Hugo Boss, Ermenegildo Zegna, Giorgio Armani and Brunello Cucinelli are today 1% smaller than five years ago and all but the last have plummeted their profitability.
If American Psycho was rewritten today, Patrick Bateman would work in Silicon Valley and not on Wall Street, wear jeans and a t shirt instead of a suit, and wear sneakers. What used to be yuppies have become successful entrepreneurs, that leisure has broken into offices and that the smell of tabaco has given way to detox milkshakes, also the wardrobes have changed. The victims? The suit, tie and tuxedo.
It is the casualization of fashion, whose origins date back to the invention of sportswear in the fifties in the United States. While specialized groups like Nike or Adidas became the kings of fashion, brands such as Hugo Boss, Brunello Cucinelli, Ermenegildo Zegna or Giorgio Armani suddenly stopped being cool.

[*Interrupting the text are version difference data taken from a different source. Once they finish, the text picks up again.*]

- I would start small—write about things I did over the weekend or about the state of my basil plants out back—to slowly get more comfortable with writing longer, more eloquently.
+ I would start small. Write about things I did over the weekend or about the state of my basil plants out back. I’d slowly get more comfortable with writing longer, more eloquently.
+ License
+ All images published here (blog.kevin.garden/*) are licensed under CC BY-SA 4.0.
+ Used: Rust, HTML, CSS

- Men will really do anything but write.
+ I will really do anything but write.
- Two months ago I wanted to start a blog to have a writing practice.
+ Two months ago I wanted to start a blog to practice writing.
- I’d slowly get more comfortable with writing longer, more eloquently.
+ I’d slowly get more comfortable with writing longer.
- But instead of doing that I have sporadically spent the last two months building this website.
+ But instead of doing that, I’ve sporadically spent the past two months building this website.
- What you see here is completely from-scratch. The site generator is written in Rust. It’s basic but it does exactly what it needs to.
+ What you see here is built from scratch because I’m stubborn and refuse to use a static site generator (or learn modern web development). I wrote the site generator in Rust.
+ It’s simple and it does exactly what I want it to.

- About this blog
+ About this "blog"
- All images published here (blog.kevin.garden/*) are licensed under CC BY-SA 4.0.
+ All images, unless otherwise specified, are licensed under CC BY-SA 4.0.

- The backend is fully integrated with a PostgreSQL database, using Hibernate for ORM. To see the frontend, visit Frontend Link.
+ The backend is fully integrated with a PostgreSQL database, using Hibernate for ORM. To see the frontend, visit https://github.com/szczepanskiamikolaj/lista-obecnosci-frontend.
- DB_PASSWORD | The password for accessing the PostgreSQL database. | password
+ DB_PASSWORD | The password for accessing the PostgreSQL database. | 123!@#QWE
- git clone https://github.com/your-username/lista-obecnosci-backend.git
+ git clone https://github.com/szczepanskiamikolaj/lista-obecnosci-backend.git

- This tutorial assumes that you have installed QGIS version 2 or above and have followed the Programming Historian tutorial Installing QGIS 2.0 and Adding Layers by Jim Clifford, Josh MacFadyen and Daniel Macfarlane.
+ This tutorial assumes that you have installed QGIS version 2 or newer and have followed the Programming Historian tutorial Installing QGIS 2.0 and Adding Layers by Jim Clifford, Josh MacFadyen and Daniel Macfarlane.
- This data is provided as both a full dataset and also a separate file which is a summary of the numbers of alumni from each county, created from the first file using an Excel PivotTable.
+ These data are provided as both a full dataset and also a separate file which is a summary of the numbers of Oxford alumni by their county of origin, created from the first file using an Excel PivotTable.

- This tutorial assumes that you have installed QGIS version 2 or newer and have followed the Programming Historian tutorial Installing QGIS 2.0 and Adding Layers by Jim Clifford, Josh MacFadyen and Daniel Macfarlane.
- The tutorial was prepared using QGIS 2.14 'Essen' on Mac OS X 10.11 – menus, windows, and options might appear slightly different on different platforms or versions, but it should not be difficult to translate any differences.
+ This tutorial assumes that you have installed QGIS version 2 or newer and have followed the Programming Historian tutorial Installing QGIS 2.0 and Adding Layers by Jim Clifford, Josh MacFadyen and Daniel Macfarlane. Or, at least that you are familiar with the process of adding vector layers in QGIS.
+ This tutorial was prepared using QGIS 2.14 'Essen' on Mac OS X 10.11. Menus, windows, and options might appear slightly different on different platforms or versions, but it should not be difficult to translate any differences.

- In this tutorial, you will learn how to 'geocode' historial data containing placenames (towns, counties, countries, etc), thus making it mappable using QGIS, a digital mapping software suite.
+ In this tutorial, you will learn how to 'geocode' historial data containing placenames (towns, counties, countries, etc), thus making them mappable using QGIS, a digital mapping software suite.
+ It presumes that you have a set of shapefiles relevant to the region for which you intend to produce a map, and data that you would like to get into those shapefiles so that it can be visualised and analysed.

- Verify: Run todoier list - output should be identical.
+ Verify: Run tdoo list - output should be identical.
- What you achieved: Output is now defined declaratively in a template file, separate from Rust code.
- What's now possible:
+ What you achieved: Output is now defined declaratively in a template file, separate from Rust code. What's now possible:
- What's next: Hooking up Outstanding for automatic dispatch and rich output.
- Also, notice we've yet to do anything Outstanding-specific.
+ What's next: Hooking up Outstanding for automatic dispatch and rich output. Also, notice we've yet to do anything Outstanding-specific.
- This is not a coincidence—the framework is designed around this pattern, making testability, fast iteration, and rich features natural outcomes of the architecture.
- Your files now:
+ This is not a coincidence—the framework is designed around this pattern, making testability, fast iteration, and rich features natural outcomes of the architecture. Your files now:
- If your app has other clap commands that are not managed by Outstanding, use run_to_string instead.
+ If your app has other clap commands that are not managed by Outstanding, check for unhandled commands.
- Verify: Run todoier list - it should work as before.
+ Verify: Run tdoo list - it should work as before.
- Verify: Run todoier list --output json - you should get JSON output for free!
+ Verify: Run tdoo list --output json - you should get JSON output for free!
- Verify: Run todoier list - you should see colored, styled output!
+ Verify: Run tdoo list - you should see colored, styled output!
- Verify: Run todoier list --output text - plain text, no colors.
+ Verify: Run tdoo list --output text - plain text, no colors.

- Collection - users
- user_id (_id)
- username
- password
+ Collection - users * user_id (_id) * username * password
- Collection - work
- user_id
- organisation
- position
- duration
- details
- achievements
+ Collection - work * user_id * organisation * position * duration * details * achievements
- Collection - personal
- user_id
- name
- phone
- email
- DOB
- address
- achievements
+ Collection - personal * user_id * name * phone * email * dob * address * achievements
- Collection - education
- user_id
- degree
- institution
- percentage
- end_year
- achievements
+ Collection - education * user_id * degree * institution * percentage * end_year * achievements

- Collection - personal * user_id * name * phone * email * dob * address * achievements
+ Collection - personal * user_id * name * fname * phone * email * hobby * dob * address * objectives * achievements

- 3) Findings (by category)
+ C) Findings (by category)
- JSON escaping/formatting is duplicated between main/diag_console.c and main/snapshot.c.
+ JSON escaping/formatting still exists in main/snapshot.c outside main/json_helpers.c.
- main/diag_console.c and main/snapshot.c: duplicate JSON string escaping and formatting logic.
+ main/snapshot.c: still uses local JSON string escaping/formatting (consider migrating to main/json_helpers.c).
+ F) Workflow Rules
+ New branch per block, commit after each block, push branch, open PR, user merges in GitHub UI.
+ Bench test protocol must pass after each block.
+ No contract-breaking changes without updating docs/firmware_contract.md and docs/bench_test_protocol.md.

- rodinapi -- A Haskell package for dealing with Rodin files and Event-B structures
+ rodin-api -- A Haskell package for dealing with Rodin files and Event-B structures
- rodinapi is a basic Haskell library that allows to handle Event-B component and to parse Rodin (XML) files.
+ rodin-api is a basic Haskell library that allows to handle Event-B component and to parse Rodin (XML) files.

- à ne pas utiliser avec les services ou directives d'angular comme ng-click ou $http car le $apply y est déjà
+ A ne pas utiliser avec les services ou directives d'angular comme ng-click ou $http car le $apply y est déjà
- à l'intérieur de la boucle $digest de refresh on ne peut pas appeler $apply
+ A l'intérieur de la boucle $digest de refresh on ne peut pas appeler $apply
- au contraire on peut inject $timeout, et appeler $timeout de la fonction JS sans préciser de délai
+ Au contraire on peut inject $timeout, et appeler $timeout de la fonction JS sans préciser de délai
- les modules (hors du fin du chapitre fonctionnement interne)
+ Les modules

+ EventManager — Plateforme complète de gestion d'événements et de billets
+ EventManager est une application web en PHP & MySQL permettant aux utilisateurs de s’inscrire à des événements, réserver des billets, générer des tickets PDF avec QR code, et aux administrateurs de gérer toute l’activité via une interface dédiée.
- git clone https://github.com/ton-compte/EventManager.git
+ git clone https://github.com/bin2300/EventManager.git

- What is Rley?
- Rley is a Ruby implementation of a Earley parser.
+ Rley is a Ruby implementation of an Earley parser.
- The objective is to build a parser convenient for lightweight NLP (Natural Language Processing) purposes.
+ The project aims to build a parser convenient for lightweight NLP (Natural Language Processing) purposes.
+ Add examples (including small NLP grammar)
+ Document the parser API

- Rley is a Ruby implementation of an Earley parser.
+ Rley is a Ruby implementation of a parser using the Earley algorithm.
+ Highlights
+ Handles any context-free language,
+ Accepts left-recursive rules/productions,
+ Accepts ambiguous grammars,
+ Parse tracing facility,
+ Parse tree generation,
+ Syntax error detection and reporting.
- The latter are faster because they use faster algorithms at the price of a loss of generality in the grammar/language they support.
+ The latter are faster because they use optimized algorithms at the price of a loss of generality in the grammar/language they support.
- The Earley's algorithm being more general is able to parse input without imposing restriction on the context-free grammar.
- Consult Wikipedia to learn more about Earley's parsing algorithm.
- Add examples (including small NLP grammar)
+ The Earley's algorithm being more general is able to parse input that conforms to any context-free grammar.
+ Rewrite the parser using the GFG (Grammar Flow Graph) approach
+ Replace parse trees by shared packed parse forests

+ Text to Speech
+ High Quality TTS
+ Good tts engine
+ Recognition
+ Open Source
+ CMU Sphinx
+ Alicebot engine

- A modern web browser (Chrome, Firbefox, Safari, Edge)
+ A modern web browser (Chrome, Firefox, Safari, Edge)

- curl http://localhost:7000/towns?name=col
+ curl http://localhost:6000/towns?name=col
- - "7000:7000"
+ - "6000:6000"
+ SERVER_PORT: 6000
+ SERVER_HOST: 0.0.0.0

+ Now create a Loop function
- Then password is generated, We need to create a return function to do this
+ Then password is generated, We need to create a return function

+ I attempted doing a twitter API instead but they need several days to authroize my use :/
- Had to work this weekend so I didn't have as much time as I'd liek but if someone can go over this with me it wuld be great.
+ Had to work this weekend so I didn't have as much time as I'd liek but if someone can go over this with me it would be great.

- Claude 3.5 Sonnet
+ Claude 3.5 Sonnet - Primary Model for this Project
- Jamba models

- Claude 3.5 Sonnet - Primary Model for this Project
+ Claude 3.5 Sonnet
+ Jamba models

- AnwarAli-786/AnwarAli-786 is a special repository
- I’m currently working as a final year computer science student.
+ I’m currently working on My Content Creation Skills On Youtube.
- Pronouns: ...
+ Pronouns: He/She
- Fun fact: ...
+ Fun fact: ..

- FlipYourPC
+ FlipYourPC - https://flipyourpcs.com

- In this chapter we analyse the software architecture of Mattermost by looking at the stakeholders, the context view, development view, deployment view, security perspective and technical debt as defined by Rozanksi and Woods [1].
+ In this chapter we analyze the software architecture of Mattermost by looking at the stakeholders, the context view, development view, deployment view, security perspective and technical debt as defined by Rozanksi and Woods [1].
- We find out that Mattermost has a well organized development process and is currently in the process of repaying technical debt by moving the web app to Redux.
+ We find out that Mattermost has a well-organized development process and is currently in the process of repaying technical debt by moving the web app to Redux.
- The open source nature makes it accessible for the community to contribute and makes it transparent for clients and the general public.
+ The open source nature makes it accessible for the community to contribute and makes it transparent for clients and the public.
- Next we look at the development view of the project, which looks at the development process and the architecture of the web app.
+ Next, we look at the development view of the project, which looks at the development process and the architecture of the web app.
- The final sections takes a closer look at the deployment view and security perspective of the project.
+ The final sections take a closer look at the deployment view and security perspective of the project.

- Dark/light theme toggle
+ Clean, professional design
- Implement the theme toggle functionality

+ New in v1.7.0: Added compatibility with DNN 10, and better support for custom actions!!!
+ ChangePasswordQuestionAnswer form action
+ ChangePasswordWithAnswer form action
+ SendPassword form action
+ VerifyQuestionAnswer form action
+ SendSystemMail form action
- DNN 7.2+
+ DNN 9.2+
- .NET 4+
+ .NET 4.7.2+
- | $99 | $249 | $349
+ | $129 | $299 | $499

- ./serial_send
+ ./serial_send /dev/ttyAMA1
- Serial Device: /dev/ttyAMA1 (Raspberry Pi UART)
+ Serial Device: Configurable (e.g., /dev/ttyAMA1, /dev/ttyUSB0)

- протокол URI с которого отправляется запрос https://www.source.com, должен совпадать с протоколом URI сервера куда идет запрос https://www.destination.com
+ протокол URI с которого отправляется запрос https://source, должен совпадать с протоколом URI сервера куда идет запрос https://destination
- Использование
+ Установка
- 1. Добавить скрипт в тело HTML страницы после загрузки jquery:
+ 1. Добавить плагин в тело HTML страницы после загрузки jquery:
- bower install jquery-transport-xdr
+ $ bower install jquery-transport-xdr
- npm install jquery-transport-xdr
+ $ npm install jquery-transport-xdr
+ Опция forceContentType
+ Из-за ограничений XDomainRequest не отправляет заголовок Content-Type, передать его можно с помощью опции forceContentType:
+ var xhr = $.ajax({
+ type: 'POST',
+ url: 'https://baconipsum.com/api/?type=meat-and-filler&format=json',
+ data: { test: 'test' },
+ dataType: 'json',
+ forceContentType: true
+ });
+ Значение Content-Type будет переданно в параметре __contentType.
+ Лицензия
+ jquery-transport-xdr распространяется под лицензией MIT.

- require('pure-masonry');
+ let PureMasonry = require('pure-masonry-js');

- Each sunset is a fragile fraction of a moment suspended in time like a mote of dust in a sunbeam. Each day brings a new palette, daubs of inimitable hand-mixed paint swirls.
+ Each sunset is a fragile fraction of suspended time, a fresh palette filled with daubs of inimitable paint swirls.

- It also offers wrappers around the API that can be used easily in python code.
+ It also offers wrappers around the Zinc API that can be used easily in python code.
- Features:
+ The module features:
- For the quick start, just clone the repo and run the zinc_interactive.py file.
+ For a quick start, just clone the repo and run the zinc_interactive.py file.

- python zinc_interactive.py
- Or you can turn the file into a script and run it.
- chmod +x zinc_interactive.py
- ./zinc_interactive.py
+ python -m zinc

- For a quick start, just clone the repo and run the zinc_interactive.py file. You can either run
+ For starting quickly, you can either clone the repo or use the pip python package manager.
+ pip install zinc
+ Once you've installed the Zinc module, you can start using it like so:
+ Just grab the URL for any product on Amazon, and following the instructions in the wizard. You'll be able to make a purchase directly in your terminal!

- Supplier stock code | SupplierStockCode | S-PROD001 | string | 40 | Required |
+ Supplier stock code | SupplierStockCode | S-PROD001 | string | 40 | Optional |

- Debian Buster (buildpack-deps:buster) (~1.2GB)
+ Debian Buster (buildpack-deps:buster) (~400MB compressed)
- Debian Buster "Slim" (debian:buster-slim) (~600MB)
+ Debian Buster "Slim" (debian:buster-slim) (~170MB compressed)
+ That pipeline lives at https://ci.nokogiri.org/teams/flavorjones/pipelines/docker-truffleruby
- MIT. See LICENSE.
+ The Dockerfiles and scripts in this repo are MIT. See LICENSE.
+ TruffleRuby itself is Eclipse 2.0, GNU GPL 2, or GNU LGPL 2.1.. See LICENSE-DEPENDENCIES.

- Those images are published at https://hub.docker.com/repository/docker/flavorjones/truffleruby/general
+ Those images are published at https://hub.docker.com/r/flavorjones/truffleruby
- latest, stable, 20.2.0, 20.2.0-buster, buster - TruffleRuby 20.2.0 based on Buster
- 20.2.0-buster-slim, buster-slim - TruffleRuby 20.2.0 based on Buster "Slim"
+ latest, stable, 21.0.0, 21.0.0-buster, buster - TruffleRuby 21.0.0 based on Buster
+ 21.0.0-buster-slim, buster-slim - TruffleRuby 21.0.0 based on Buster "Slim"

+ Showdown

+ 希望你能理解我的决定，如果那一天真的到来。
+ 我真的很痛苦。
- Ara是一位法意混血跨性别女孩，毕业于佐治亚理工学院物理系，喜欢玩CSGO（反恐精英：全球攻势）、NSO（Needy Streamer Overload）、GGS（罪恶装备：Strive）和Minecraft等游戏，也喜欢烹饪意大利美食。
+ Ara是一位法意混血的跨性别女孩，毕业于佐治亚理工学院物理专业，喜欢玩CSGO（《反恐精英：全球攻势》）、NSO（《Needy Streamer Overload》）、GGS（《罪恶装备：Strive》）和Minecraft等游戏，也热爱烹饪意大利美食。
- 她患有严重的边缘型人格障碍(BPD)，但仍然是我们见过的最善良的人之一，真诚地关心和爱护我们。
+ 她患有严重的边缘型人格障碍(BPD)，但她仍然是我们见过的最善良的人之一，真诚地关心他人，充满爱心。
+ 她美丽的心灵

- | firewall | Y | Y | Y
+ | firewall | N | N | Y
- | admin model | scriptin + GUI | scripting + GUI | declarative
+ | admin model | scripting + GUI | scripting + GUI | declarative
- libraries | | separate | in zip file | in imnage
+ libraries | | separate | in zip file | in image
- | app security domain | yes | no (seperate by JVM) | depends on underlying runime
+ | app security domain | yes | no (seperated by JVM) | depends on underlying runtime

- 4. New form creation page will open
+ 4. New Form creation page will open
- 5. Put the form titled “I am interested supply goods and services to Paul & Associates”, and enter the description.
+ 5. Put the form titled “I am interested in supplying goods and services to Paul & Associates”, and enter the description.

In the last five years, the revenue of these five companies has been reduced by 1%. The one that has suffered a deepest fall has been Armani, with a revenue drop of16% (excluding licenses) in the last five years.
Most of them have shrinked their sales the last five years justifying the decline in sales to a challenging environment, from the BRIC crisis to the trade war, and launching aggressive restructuring plans to boost sales.
The worst performance has been Giorgio Armani’s, which has reduced its sales by 16% in the last five years, to 2.1 billion euros, excluding license revenues. The group, which plans to return to the path of growth this year, decided in 2017 to reorganize its portfolio of brands focusing on three unique brands: Giorgio Armani (which includes Giorgio Armani Privé and Armani/Casa), Emporio Armani and AX Armani Exchange. After the merger, the company announced 110 layoffs at its Settino Torinese factory in Italy, which employed a total of 180 people.
Hugo Boss has also reorganized its brands in the recent years. The group, immersed in a restructuring process since 2016, unveiled new roadmap in 2018 that included the separation of the brand into two labels, Hugo and Boss.
Giorgio Armani is the classic fashion company that has evolved the worse in the last five years
The company justified the change as a “response to the modern lifestyle”, in which Boss addresses a client “status-oriented and wants to dress in a classic but modern way”, and Hugo wants to reach customers “with more guidance in fashion, more spontaneous and digital ”.
The company’s revenue has increased by 8.7% in the last five years but profit has plummeted by 29.4%, although it remains the largest company on the list with a revenue of 2.7 billion euros in 2018 and a net profit of 236 million euros.
Ermenegildo Zegna has also started a process of restructuring. In 2016, the company reordered its executive team with the creation of new managing roles for brand, marketing, digital and omnichannel executives, with the aim of approaching new consumers for whom Zegna is no longer necessarily a status symbol. The company reduced its sales by 4.2% in the last five years, to 1.1 billion euros, and has sunk its net result by 52%, reaching 34 million euros in the last year.
The exception to the norm is Brunello Cucinelli, which in the last five years has shot up 46.3% of its revenue and raised its net profit by 44.7%. However, the company is also the smallest of the five, with a revenue of 523 million euros in 2018. Much of its growth still comes from its expansion with new openings and external development through the multibrand channel.